Il y a alors transition à la délégation générale de Paris, M. Jean Chapdelaine, futur chef de mission, doit succéder à M. Charles Lussier au début de 1965. Hyndman a les coudées franches. Avec la complicité des services français du protocole, il fait organiser un déjeuner – chez Lasserre- pour son premier ministre et suggère de doubler la largeur de la table pour favoriser les échanges entre voisins immédiats. Prescoff aura le premier ministre à sa merci.
Dans l’après-midi, M. Lesage fait réunir les cadres de la délégation. « Au cours de ce déjeuner, raconte Hyndman dans son journal personnel, on m’a convaincu de la pertinence de créer une caisse de dépôt et de placements à partir des fonds d’un régime universel de retraite.[…] Elle s’occupera de faire fructifier au mieux les cotisations des pensions au Québec. Elle aidera à financer les projets d’infrastructures et d’aménagement de notre territoire ».

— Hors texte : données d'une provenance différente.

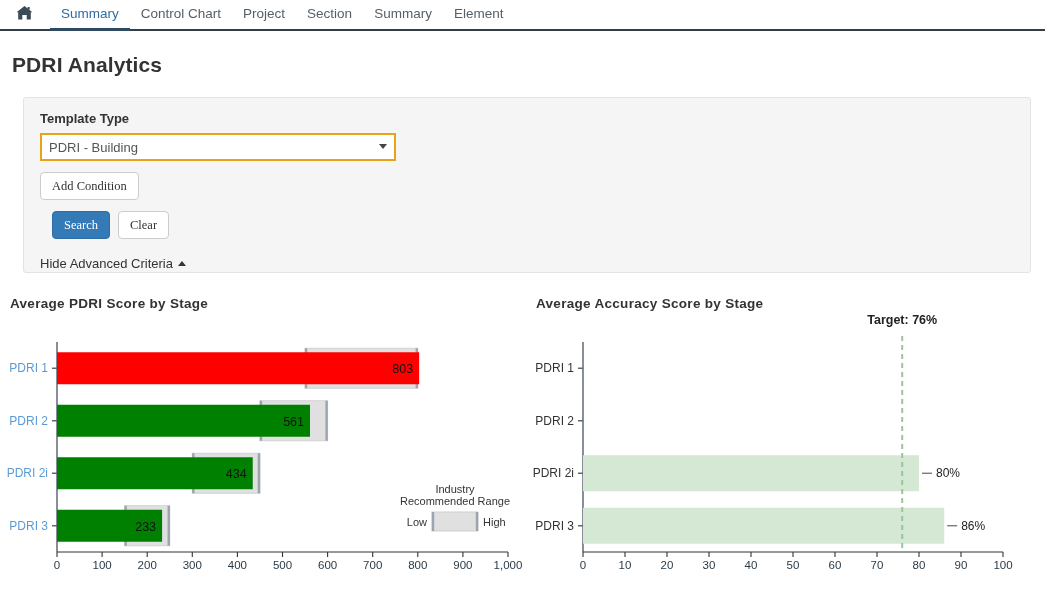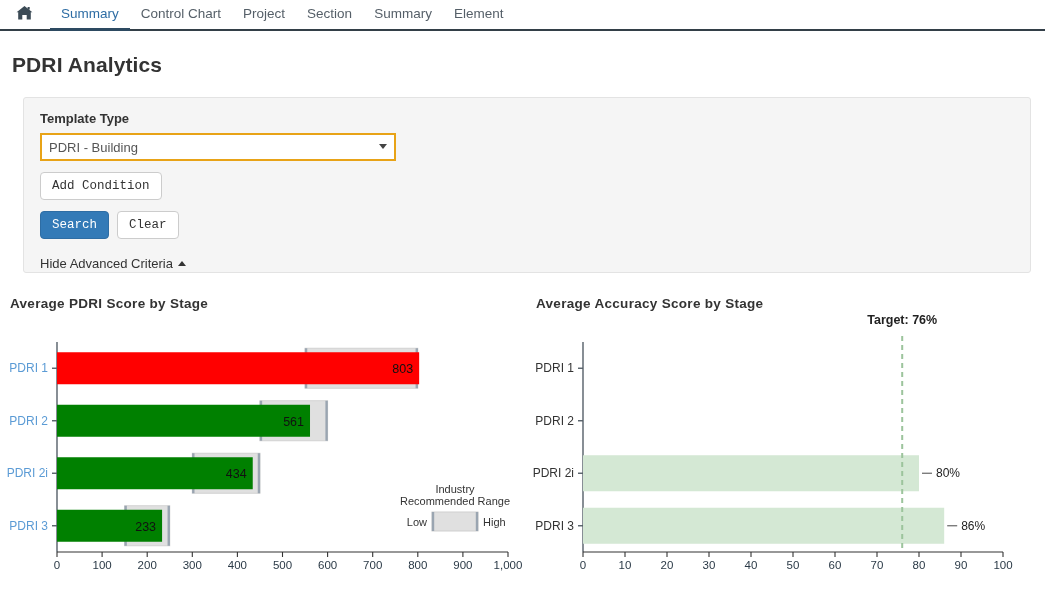"Add Condition" .btn { font-family: Liberation Mono, monospace -> Liberation Serif, serif }
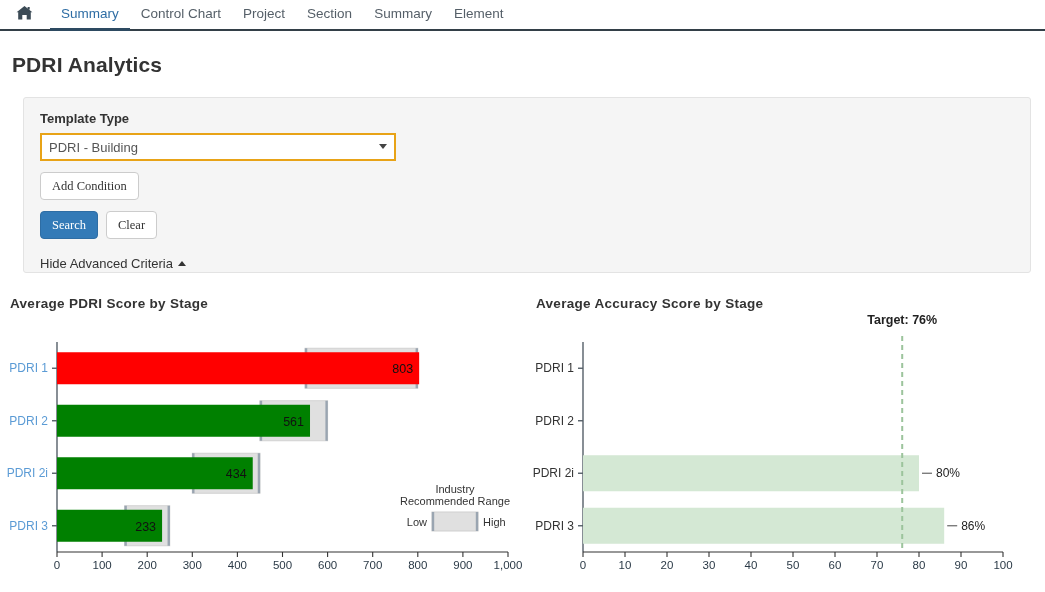"Search" .row-buttons { margin-left: none -> 12px }
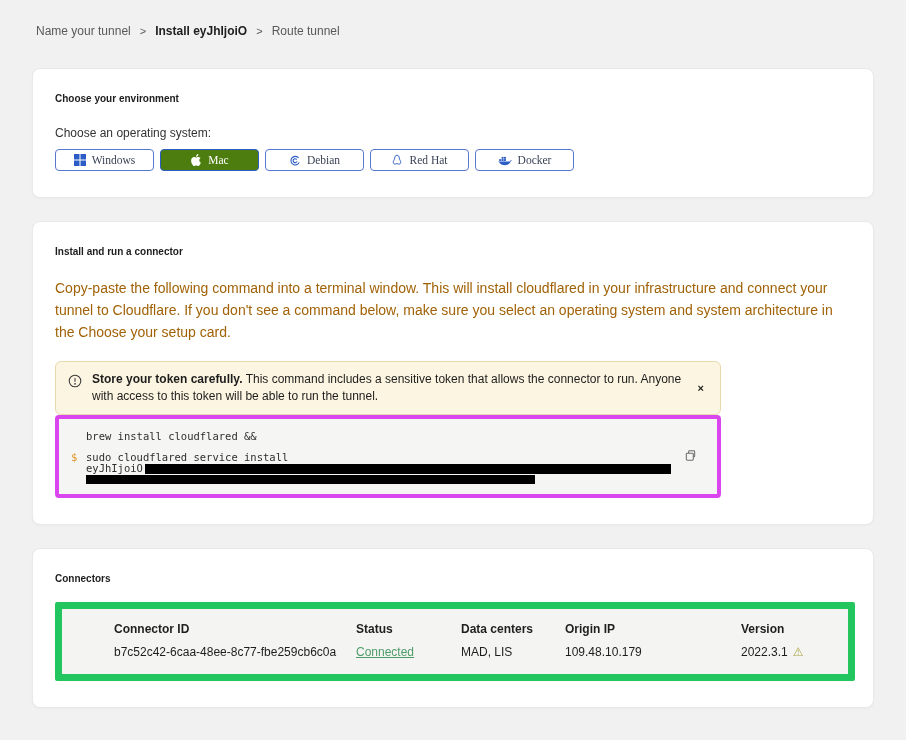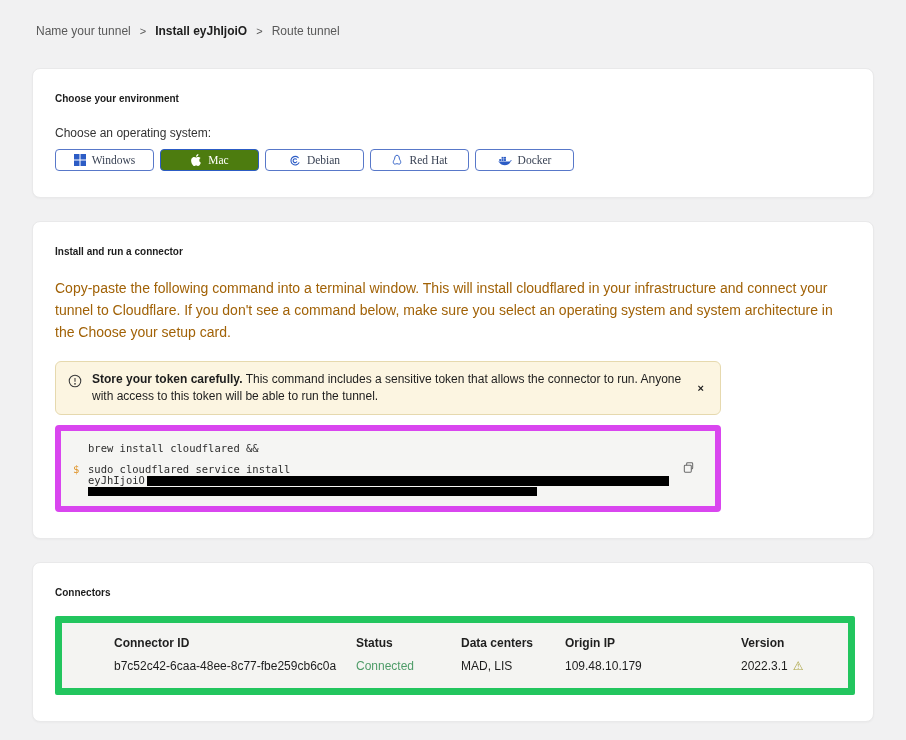"brew install cloudflared &&" .codeblock { border: 6px solid #d946ef -> 4px solid #d946ef; margin-top: 10px -> 0 }
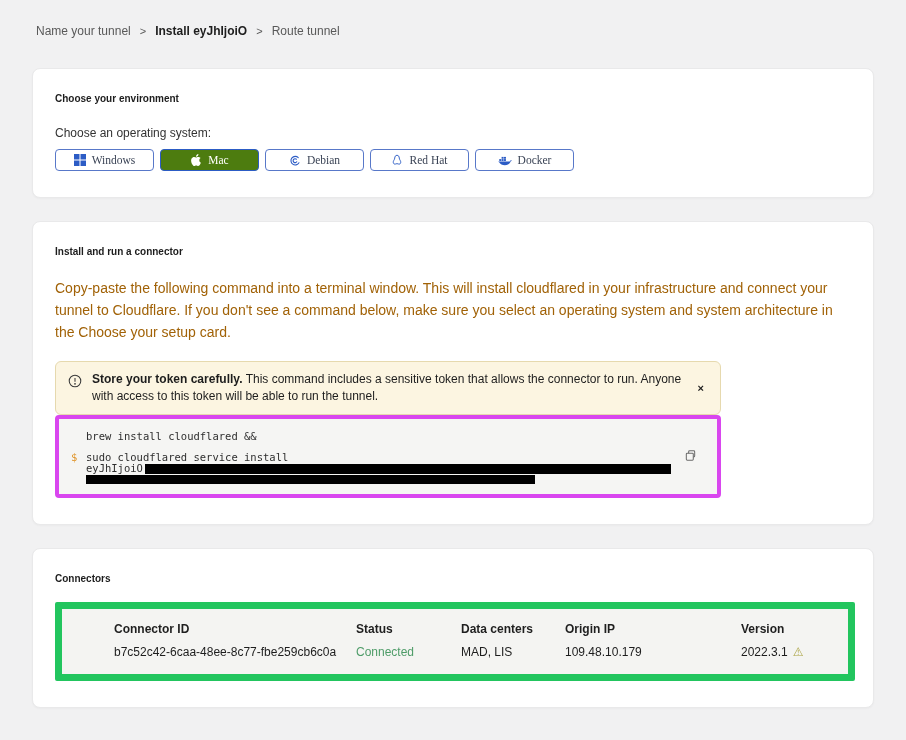"Connected" .status-connected { text-decoration: none -> underline }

André Marier jubile. Mais il a aussi d’autres projets. Il profitera de sa mission pour poser les jalons de la Soquem et de la Soquip, pour l’exploitation minière et pétrolière.
Les dernières hésitations de M. Lesage sont tombées. Le conseil des ministres prend les décisions appropriées. MM Claude Morin, Jacques Parizeau et Claude Castonguay se mettent au travail. M. Bloch-Lainé n’est jamais très loin, raconte-t-on.
Le 15 juillet 1965, deux lois reçoivent la sanction royale, celle qui crée la Caisse et celle qui institue la Régie des rentes. « C’était un jour triste de janvier 1966, rue McGill à Montréal, raconte le journaliste Mario Pelletier, […] Claude Prieur, de son pas raide de militaire, arpente d’un air pensif ce bureau vide qu’il vient de louer ». Il contemple le stylo qu’il a pris par distraction sur le bureau du premier ministre, le seul actif de la Caisse, l’entreprise ambitieuse qu’on vient de lui confier. « C’est ce qui s’appelle vraiment de partir de zéro ».
André Marier m’en voudrait certainement de ne pas souligner à quel point l’ouverture au monde et en particulier la coopération avec la France a soutenu cette détermination et cette fierté qui animaient les Québécois. Un seul dossier, comme celui de la Caisse, justifie amplement notre réseau de délégations à l’étranger et celui plus discret que tisse l’Association internationale des études québécoises.